The Joint Task Force operation involved the LÉ Roisin and the LÉ Niamh detaining the 18.9metre yacht, Makayabella, carrying an estimated one tonne of cocaine on board at around 3am yesterday morning some 250miles off the Mizen Head in West Cork.
An armed boarding party from the LÉ Niamh boarded the yacht, which was being crewed by three Britons who were in an exhausted state and offered no resistance. They complied immediately with the demand to hand over control of the vessel to the boarding party.
The three men, who are from West Yorkshire, were then transferred to the LE Roisin where they were detained and both naval ships began escorting the Mayakabella to the Naval Base at Haulbowline in Cork Harbour where she is estimated to arrive at 9pm.
According to Joint Task Force statement, the LE Niamh, supported by the LE Roisin “postively identified a suspect vessel in a covert operation” and said the boarding was carried out “at night and in challenging conditions”.
The detention of the yacht by the Joint Task Force which involved members of the Garda National Drugs Unit as well as Custom Officers participating on the mission was the result of an international operation.

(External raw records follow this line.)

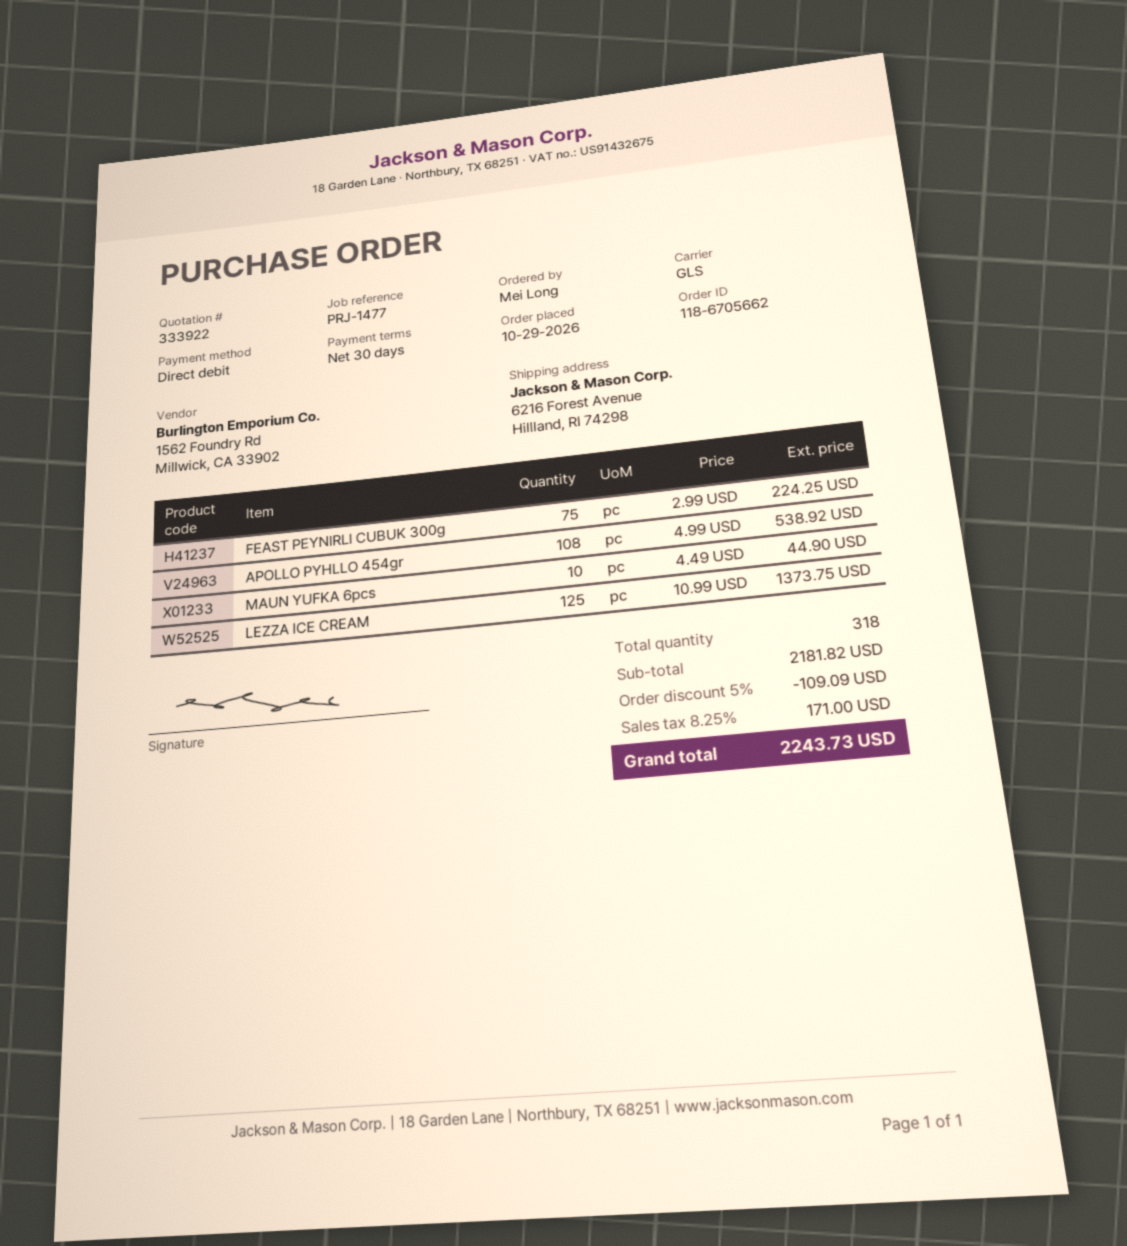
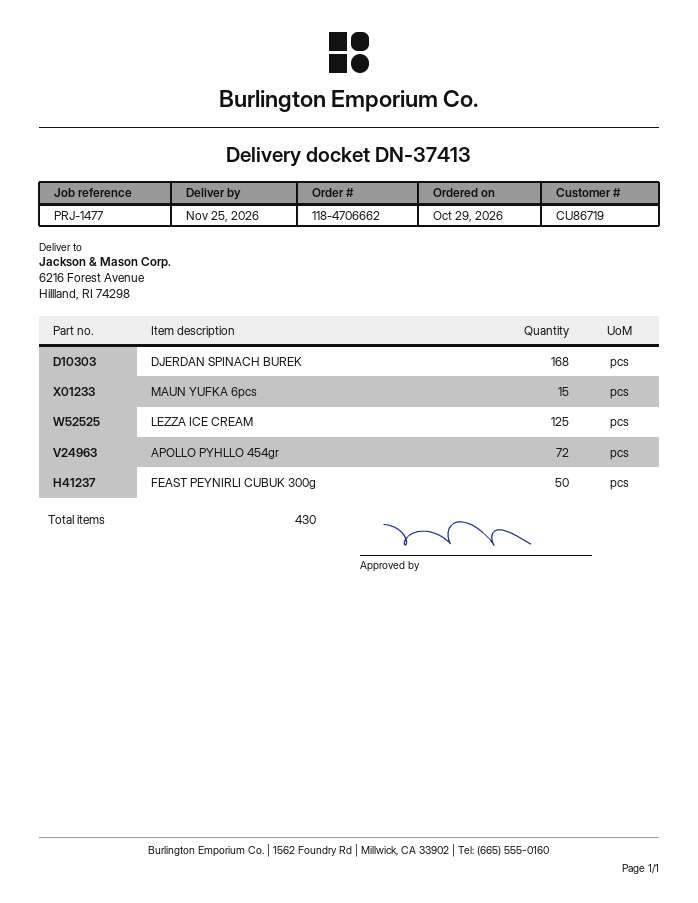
order number: 118-6705662 -> 118-4706662
FEAST PEYNIRLI CUBUK 300g: 75 -> 50
APOLLO PYHLLO 454gr: 108 -> 72
MAUN YUFKA 6pcs: 10 -> 15
DJERDAN SPINACH BUREK: none -> 168
total quantity: 318 -> 430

The Irish Times has learned that the National Crime Agency in the UK and French customs received intelligence on the planned shipment of cocaine from the Carribean to the UK and passed on the intelligence to the Maritime Analyis Operation Centre Narcotics in Portugal.
The Maritime Analysis Operations Centre- Narcotics, which is based in Lisbon and co-ordinates anti-drug trafficking actions by several European Union states, then tasked the Joint Task Force to intervene and detain the yacht off the south west coast of Ireland.

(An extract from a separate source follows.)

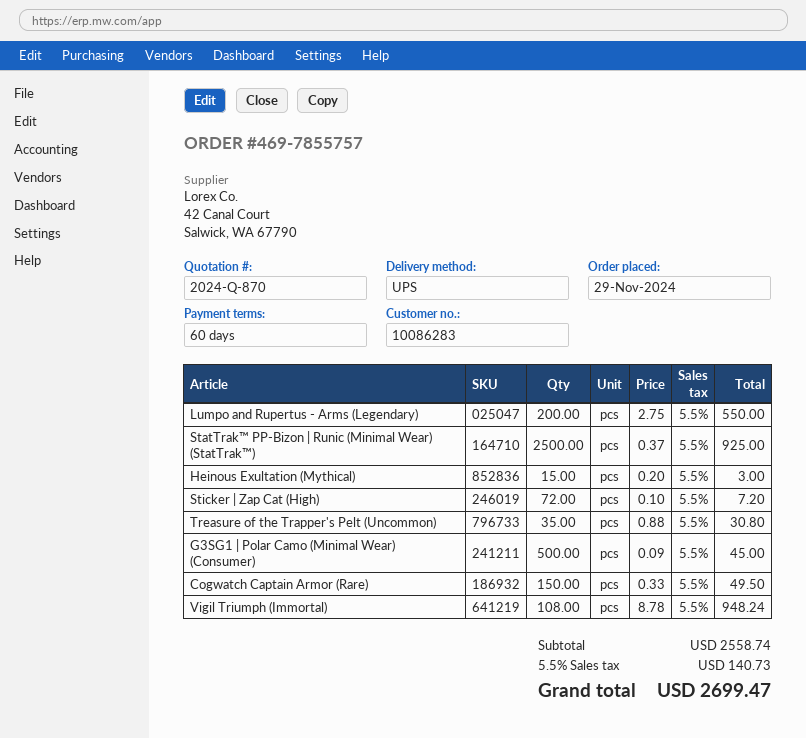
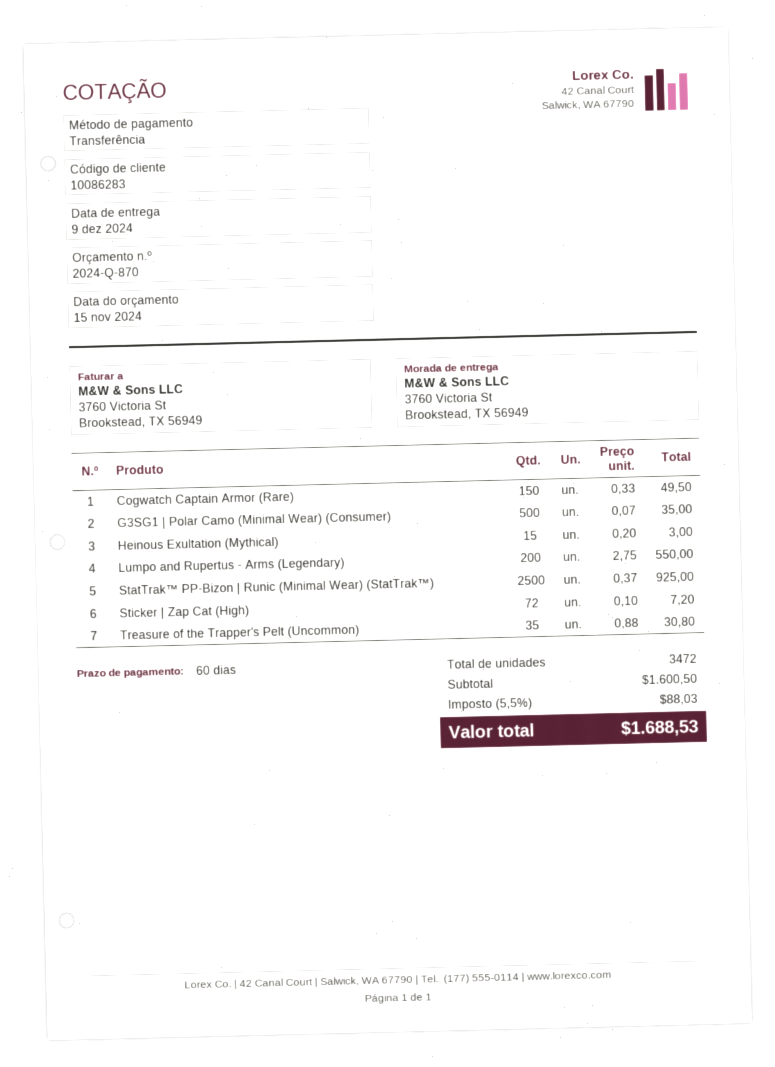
G3SG1 | Polar Camo (Minimal Wear) (Consumer): 500 x 0.09 = 45.00 -> 500 x 0.07 = 35.00
Vigil Triumph (Immortal): 108 x 8.78 = 948.24 -> none
subtotal: 2558.74 -> 1600.50
tax: 5.5% = 140.73 -> 5.5% = 88.03
total: 2699.47 -> 1688.53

Initial reports suggested that the yacht originated with its drug cargo in Venezuela and initially it was thought the consignment was destined to rendezvous with a coopering vessel or collection vessel off the UK for importation into Britain.
International drug smuggling gangs use local boats to cooper or rendezvous with the transatlantic vessel as being local boats, they do not arouse the same suspicions that a new and unfamiliar boat might arouse in small ports along the south coasts of Ireland or the UK.

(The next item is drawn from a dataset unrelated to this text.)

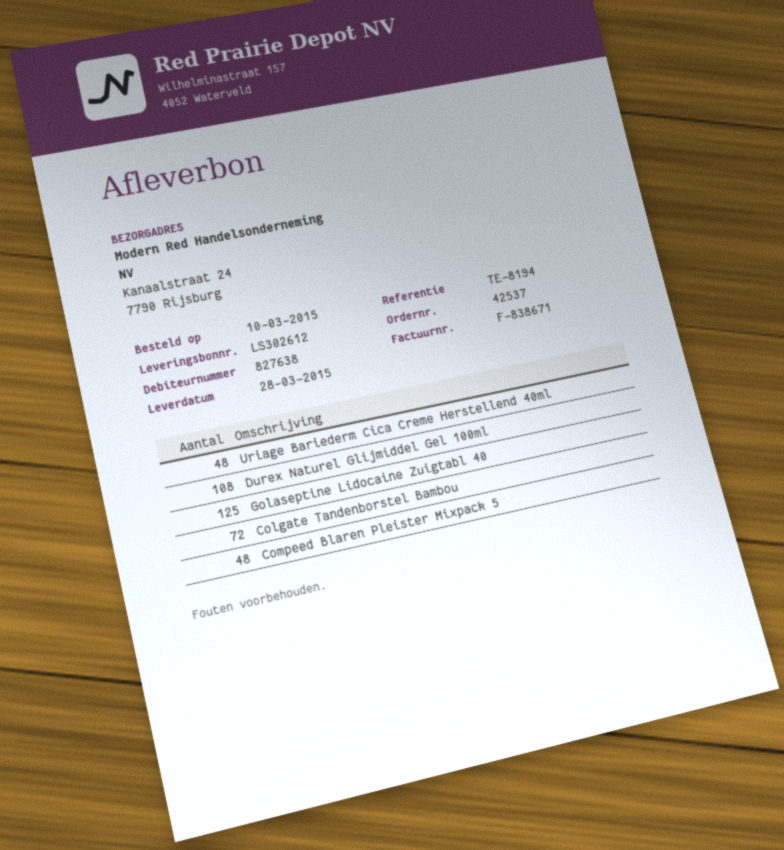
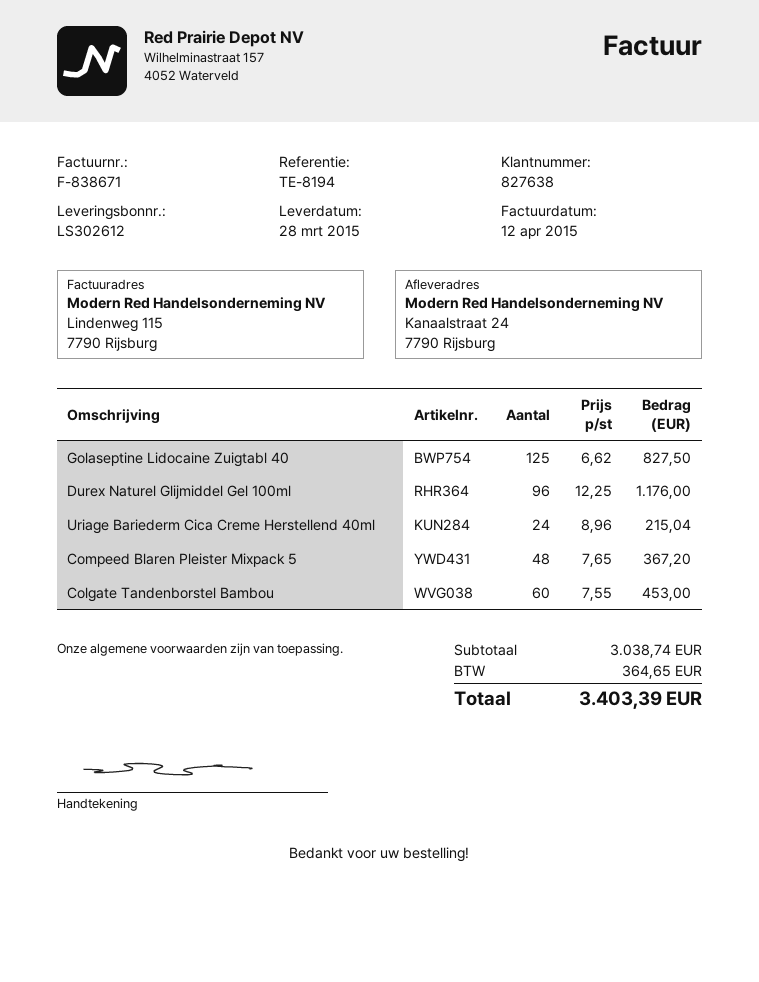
Uriage Bariederm Cica Creme Herstellend 40ml: 48 -> 24
Durex Naturel Glijmiddel Gel 100ml: 108 -> 96
Colgate Tandenborstel Bambou: 72 -> 60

Meanwhile the National Crime Agency in the UK has begun its own parallel investigation as part of the international operation and has already arrested one man in the West Yorkshire area for questioning about the drugs shipment.
It is believed that the yacht, which was built in Rhode Island in 1986 and more recently was available for charter in the Grenadines in the Carribbean, left Venezuela several weeks ago on its trans-atlantic voyage.
The seizure is one of a number off the south west coast of Ireland in the past 15 years with many international drug traffickers seeking to land large consignments of drugs in isolated and remote harbours in West Cork for transhipment on then to the UK.